Mello Jones & Martin · Barristers and Attorneys

Investing in Mutual Funds

· October 6th, 2006

You have finally managed to save some money for a rainy day. How can you make sure your money works as hard for you as you did for it? Investment choices are endless and can be quite daunting. One option available is to invest in a collective investment scheme, more commonly known as a mutual fund.

What is a mutual fund? In its purest form, a mutual fund is a vehicle which permits investors to pool their money and invest together in a portfolio or basket of investments chosen and managed by professional investment advisers. When you buy an interest in a mutual fund you are not only buying a piece of the investments made by that fund but you are also purchasing the services of top professional investment advisers. The services provided by these individuals and the buying power of pooled assets exceeds those available to most individual investors.
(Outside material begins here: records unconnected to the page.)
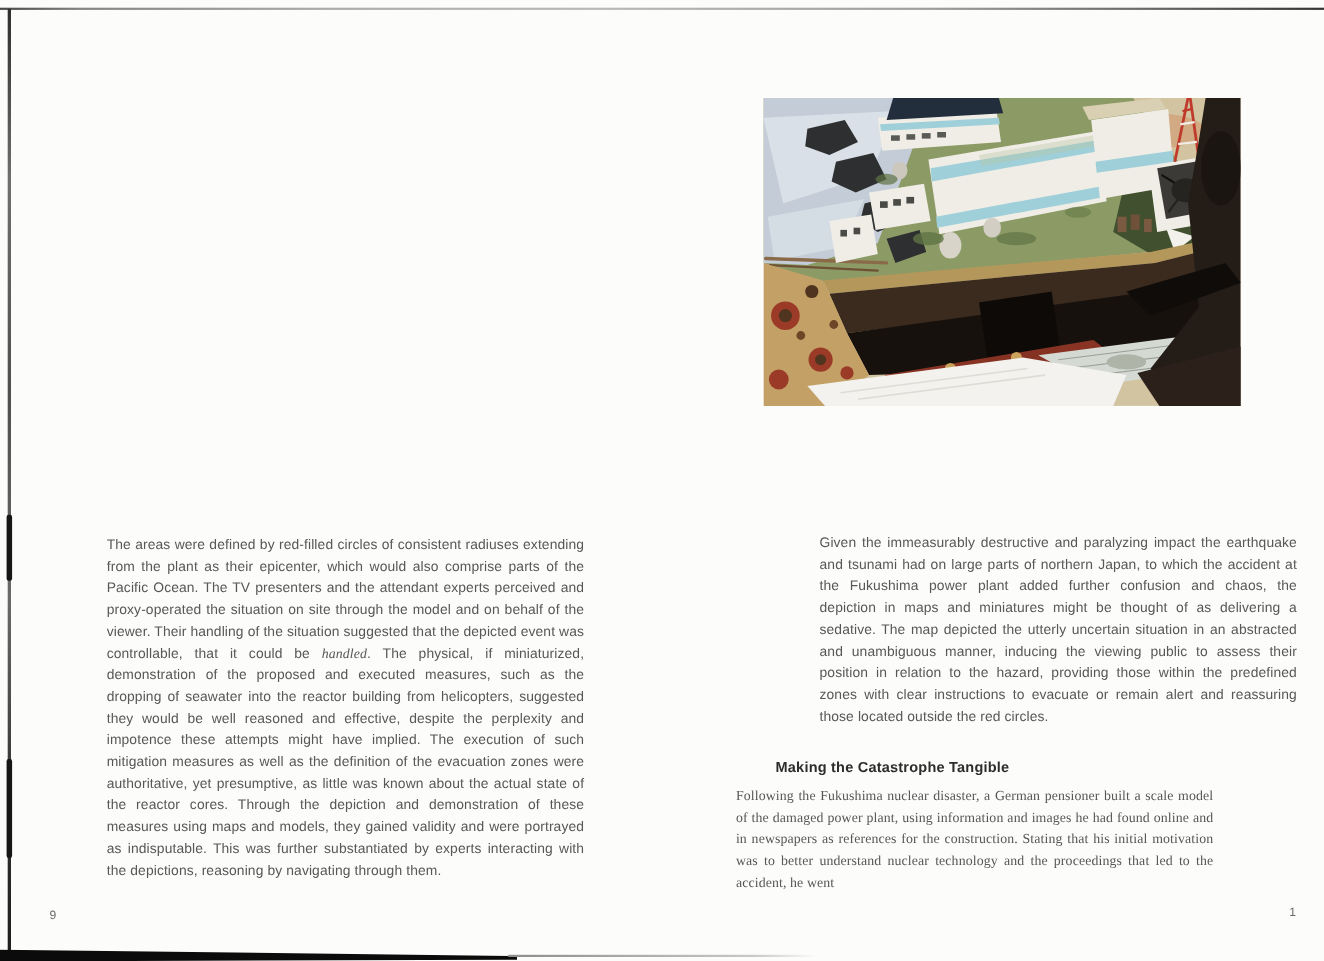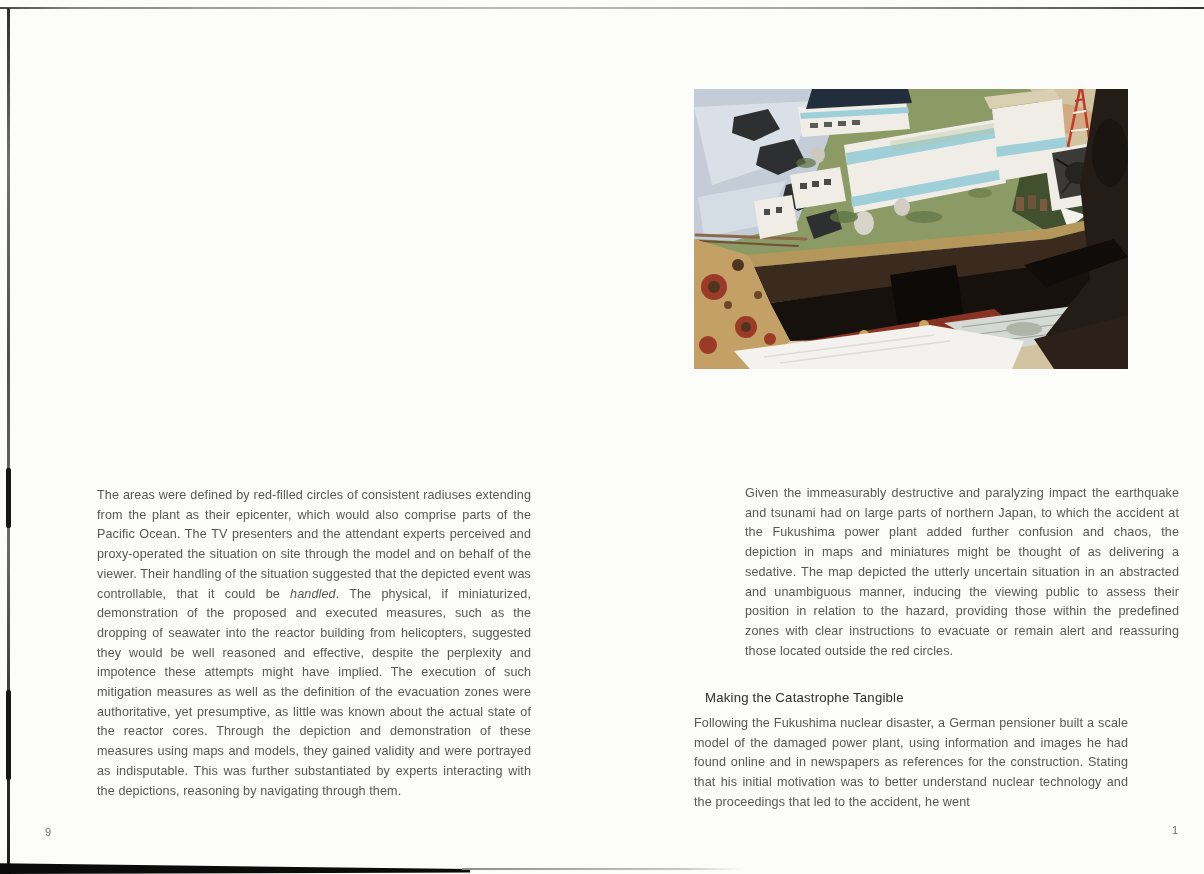"handled" .italic { font-family: none -> Liberation Serif, serif }
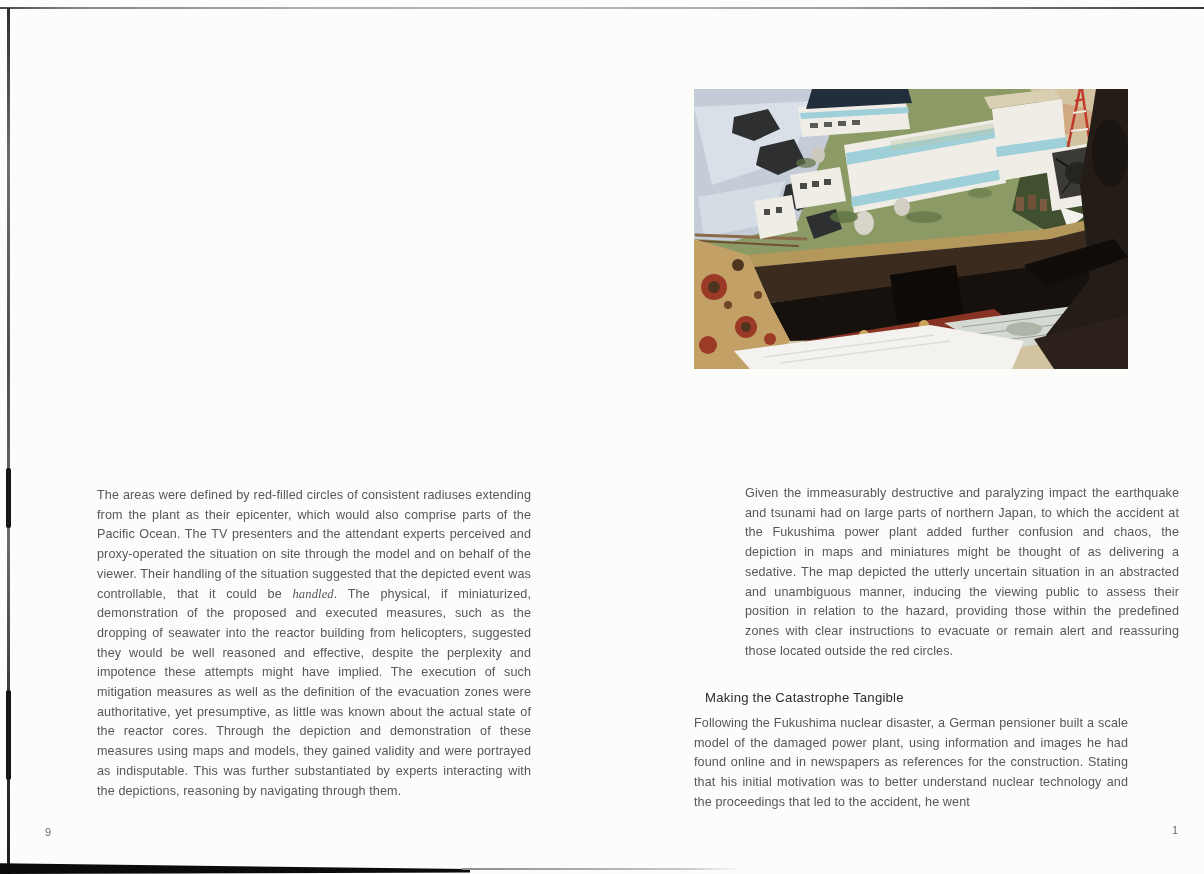"Making the Catastrophe Tangible" .section-heading { font-weight: normal -> bold }
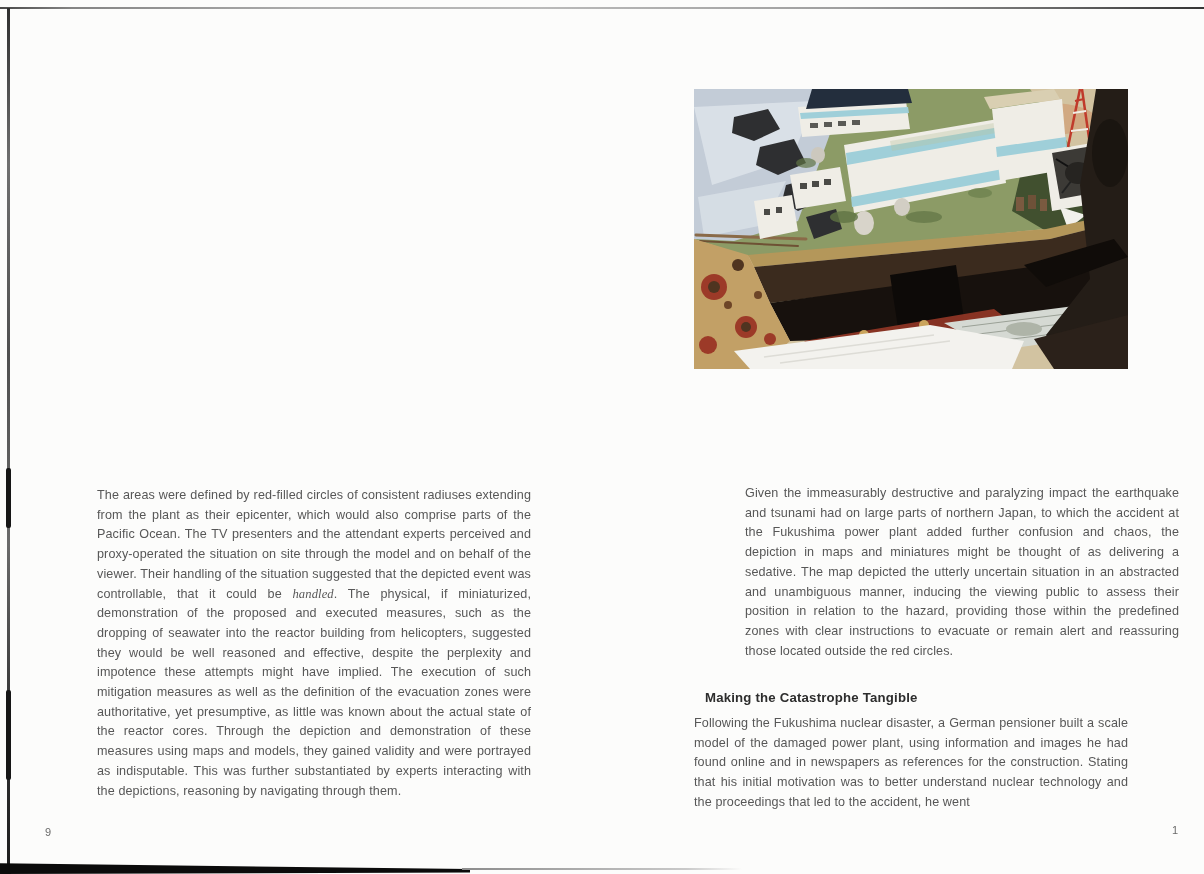"Following the Fukushima nuclear" div.body-text { font-family: none -> Liberation Serif, serif; left: 694px -> 669px }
Investing in a mutual fund is a relatively straightforward process. Most mutual funds are set up as companies and sell their shares to the public at regular intervals, i.e. daily, monthly or quarterly. As a matter of law in most places including Bermuda, mutual funds must prepare what is called a prospectus or offering document. An offering document is meant to provide you with all the information you will need in order to decide if you want to purchase shares in a specific mutual fund. The laws of the place in which the mutual fund is created normally require the extensive information included in the offering document. For Bermuda incorporated funds, the Bermuda Monetary Authority has set clear guidelines on what information must be included in the offering document. The BMA is also responsible for approving the investment adviser, custodian and other service providers to the fund.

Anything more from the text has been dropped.